On behalf of Sechard senior, therefore, Petit-Claud claimed that the presses, being fixtures, were so much the more to be regarded as tools and implements of trade, and the less liable to seizure, in that the house had been a printing office since the reign of Louis XIV. Cachan, on Metivier's account, waxed indignant at this. In Paris Lucien's furniture had belonged to Coralie, and here again in Angouleme David's goods and chattels all belonged to his wife or his father; pretty things were said in court. Father and son were summoned; such claims could not be allowed to stand.

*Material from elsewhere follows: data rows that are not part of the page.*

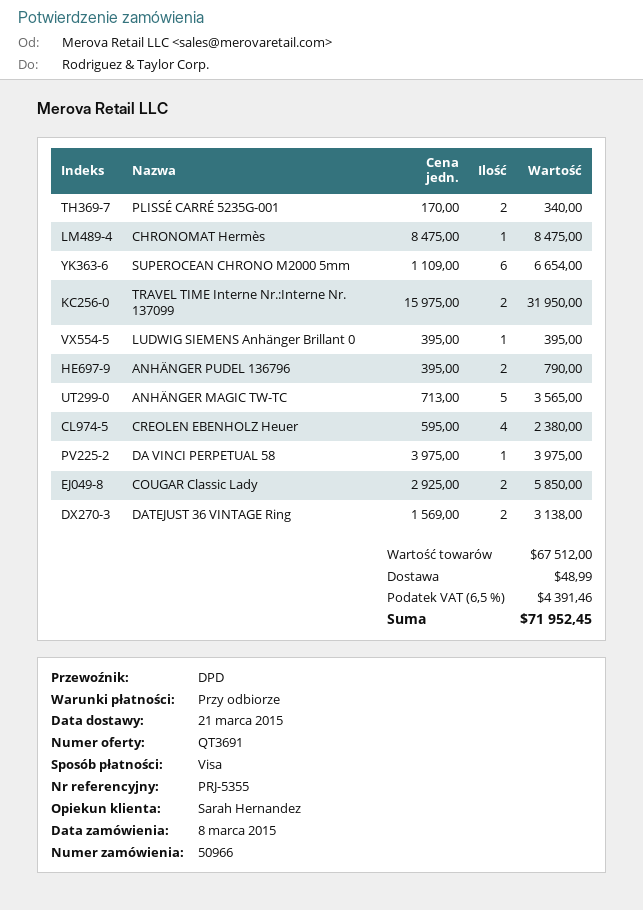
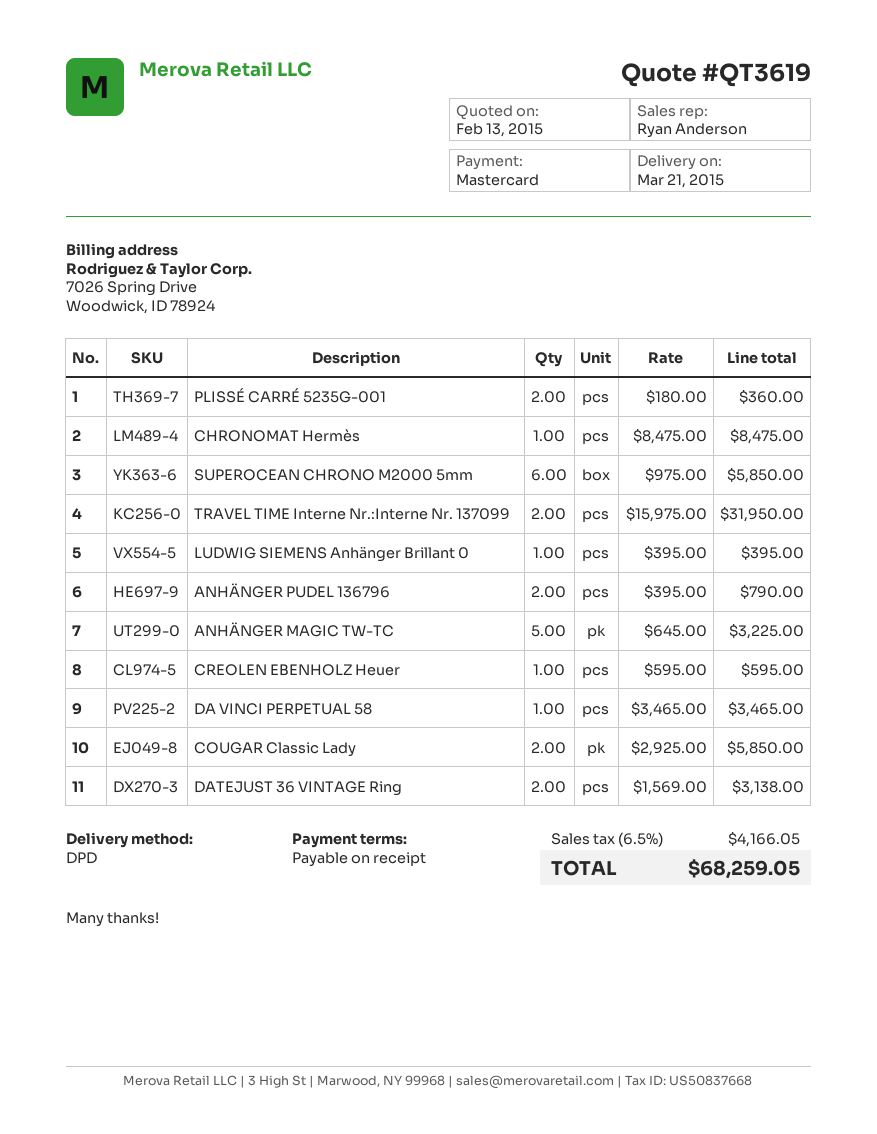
quote number: QT3691 -> QT3619
sales rep: Sarah Hernandez -> Ryan Anderson
payment method: Visa -> Mastercard
PLISSÉ CARRÉ 5235G-001: 2 x 170.00 = 340.00 -> 2 x 180.00 = 360.00
SUPEROCEAN CHRONO M2000 5mm: 6 x 1109.00 = 6654.00 -> 6 x 975.00 = 5850.00
ANHÄNGER MAGIC TW-TC: 5 x 713.00 = 3565.00 -> 5 x 645.00 = 3225.00
CREOLEN EBENHOLZ Heuer: 4 x 595.00 = 2380.00 -> 1 x 595.00 = 595.00
DA VINCI PERPETUAL 58: 1 x 3975.00 = 3975.00 -> 1 x 3465.00 = 3465.00
shipping: 48.99 -> none
tax: 6.5% = 4391.46 -> 6.5% = 4166.05
total: 71952.45 -> 68259.05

"We mean to unmask the frauds intrenched behind bad faith of the most formidable kind; here is the defence of dishonesty bristling with the plainest and most innocent articles of the Code, and why?—to avoid repayment of three thousand francs; obtained how?—from poor Metivier's cash box! And yet there are those who dare to say a word against bill-discounters! What times we live in! . . . Now, I put it to you—what is this but taking your neighbor's money? . . . You will surely not sanction a claim which would bring immorality to the very core of justice!"

Cachan's eloquence produced an effect on the court. A divided judgment was given in favor of Mme. Sechard, the house furniture being held to be her property; and against Sechard senior, who was ordered to pay costs—four hundred and thirty-four francs, sixty-five centimes.

"It is kind of old Sechard," laughed the lawyers; "he would have a finger in the pie, so let him pay!"

Notice of judgment was given on the 26th of August; the presses and plant could be seized on the 28th. Placards were posted. Application was made for an order empowering them to sell on the spot. Announcements of the sale appeared in the papers, and Doublon flattered himself that the inventory should be verified and the auction take place on the 2nd of September.

By this time David Sechard owed Metivier five thousand two hundred and seventy-five francs, twenty-five centimes (to say nothing of interest), by formal judgment confirmed by appeal, the bill of costs having been duly taxed. Likewise to Petit-Claud he owed twelve hundred francs, exclusive of the fees, which were left to David's generosity with the generous confidence displayed by the hackney coachman who has driven you so quickly over the road on which you desire to go.

Mme. Sechard owed Petit-Claud something like three hundred and fifty francs and fees besides; and of old Sechard, besides four hundred and thirty-four francs, sixty-five centimes, the little attorney demanded a hundred crowns by way of fee. Altogether, the Sechard family owed about ten thousand francs. This is what is called "putting fire into the bed straw."

Apart from the utility of these documents to other nations who thus may behold the battery of French law in action, the French legislator ought to know the lengths to which the abuse of procedure may be carried, always supposing that the said legislator can find time for reading. Surely some sort of regulation might be devised, some way of forbidding lawyers to carry on a case until the sum in dispute is more than eaten up in costs? Is there not something ludicrous in the idea of submitting a square yard of soil and an estate of thousands of acres to the same legal formalities? These bare outlines of the history of the various stages of procedure should open the eyes of Frenchmen to the meaning of the words "legal formalities, justice, and costs," little as the immense majority of the nations know about them.